Jack melepas helmnya dan tersenyum. "Kebun ini adalah salah satu tempat favorit ibuku. Dia sering datang ke sini untuk melukis. Ibuku sering melukis wajah suaminya yang tukang selingkuh, padahal aku sudah melarangnya."
Jasmine menoleh, terkejut mendengar penuturan itu. "Jadi, ibumu pandai melukis?"
Jack mengangguk, matanya menatap jauh ke depan. "Dia bilang tempat ini membantunya menemukan ketenangan. Dan aku pikir... kau juga butuh tempat seperti ini."
Kata-kata itu membuat hati Jasmine hangat. Dia melihat sisi Jack yang berbeda—sisi lembut yang begitu peduli pada orang lain.
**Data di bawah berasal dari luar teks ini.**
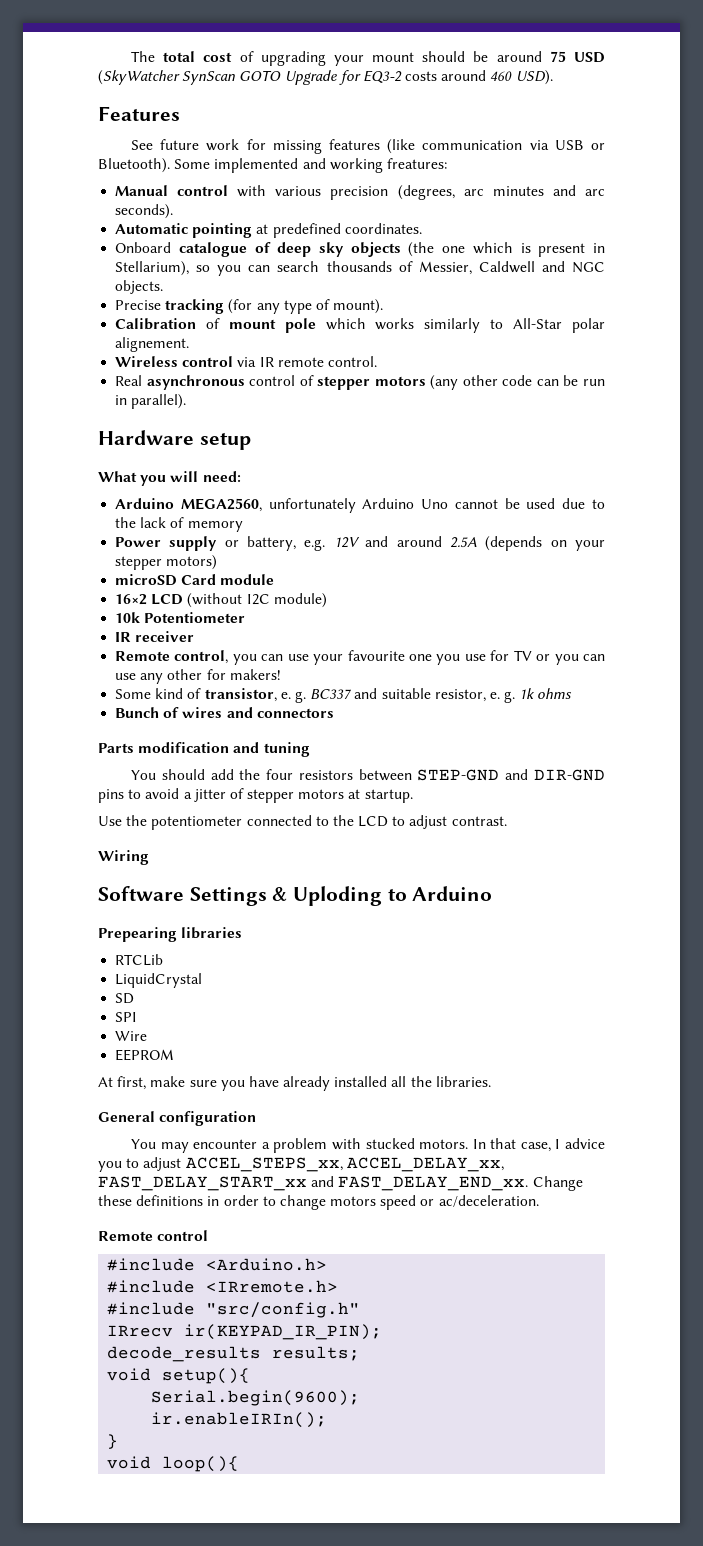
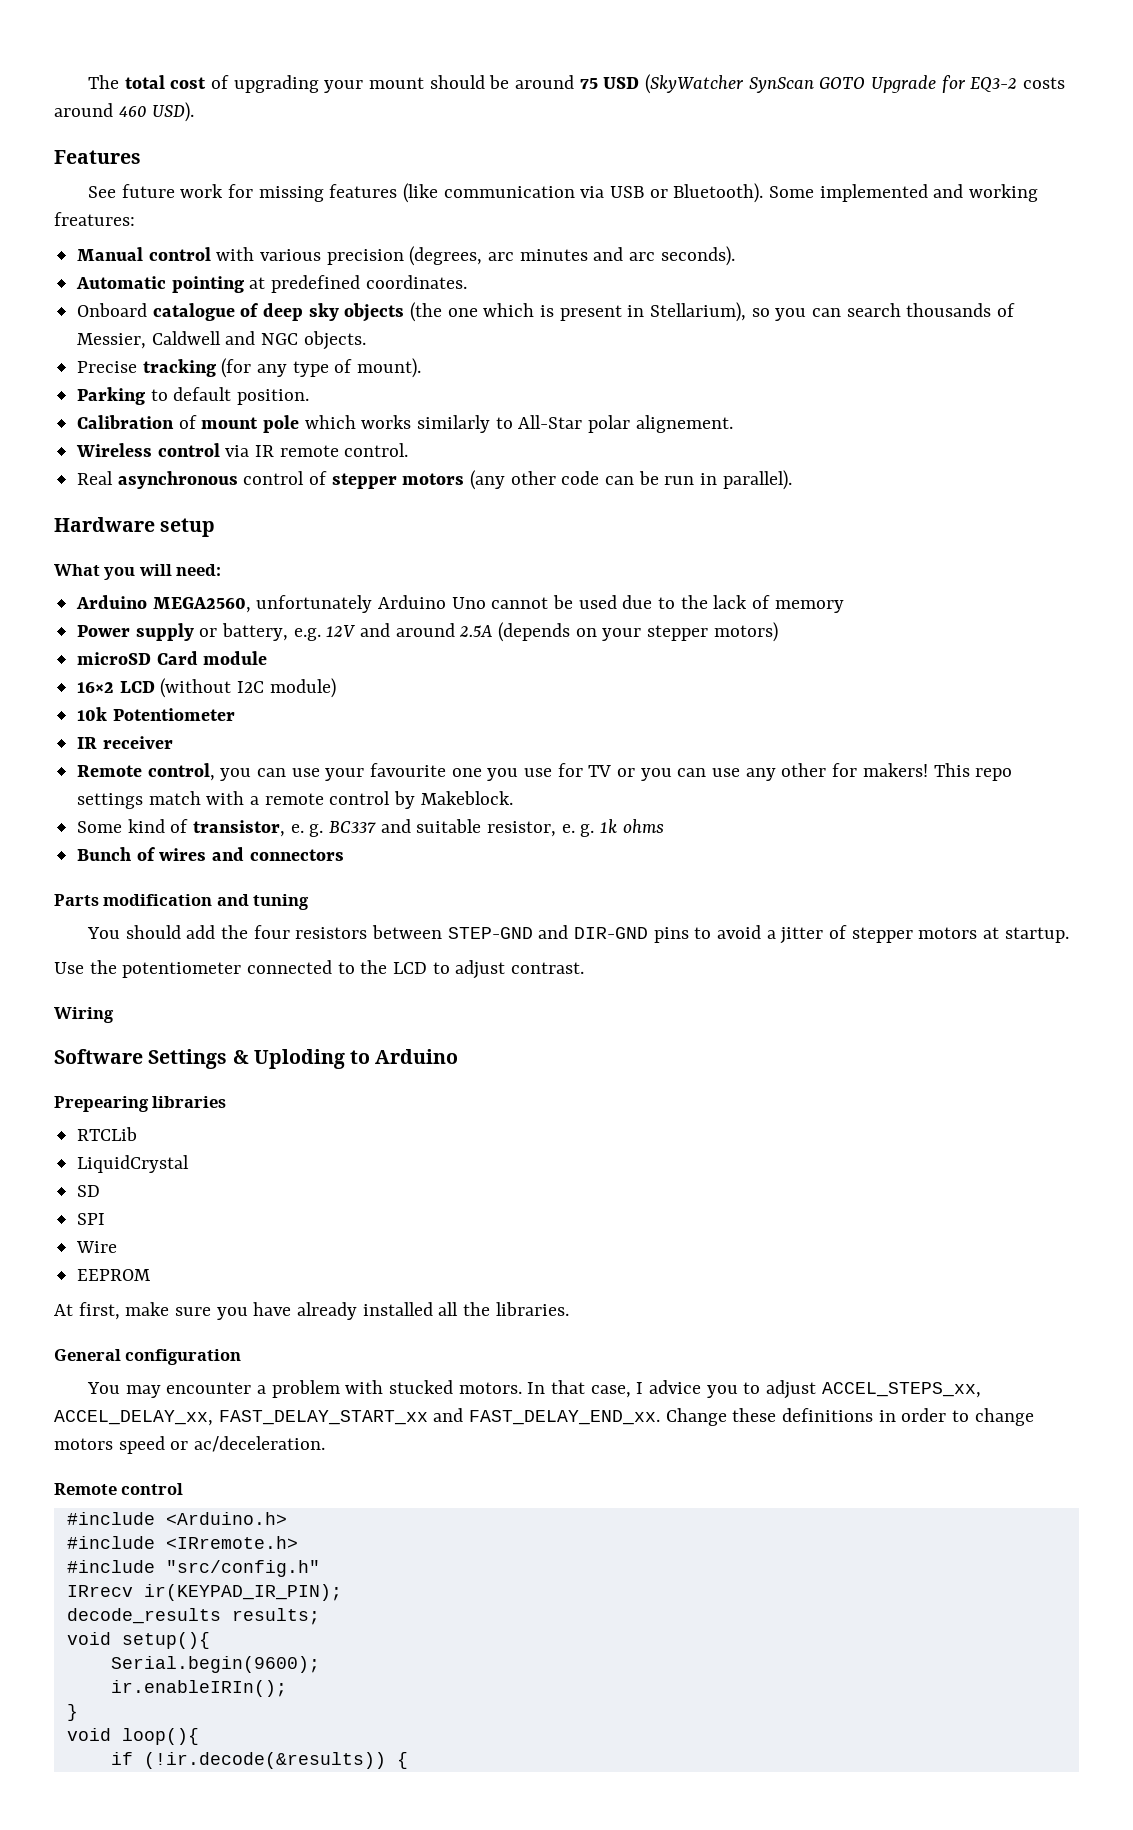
(384, 306) none -> [77,387,310,405] // Parking to default position.
(281, 674) none -> [933,763,1013,781] [77,791,513,809] This repo settings match with a remote control by Makeblock.
(240, 1464) none -> [110,1752,408,1769] // if (!ir.decode(&results)) {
Jack duduk di salah satu bangku kayu, dan Jasmine mengikutinya. "Aku tahu aku sering terlihat seperti orang yang sulit didekati," kata Jack pelan, menatap daun-daun yang jatuh dari pohon. "Tapi denganmu... rasanya berbeda. Aku merasa nyaman."
Jasmine tidak tahu harus berkata apa. Tapi dia merasakan perasaan yang sama. Bersama Jack, dia merasa aman meskipun pria itu membawa banyak rahasia dan luka.
"Aku senang kau membawaku ke sini, Jack," kata Jasmine akhirnya. "Tempat ini memang terasa menenangkan."
Jack menoleh, menatapnya dengan senyum kecil. "Bagus kalau kau suka. Mungkin suatu hari nanti kau bisa melukis di sini, seperti ibuku."
Jasmine tertawa pelan. "Aku tidak bisa melukis, Jack."
"Tidak apa-apa," balas Jack sambil menyentuh tangannya. "Kau hanya perlu menikmati momen. Sama seperti sekarang."
Angin musim gugur bertiup pelan, membawa aroma dedaunan dan udara segar. Mereka duduk di sana cukup lama, menikmati keheningan yang hangat, menyadari bahwa mereka perlahan menemukan sesuatu yang berharga—satu sama lain.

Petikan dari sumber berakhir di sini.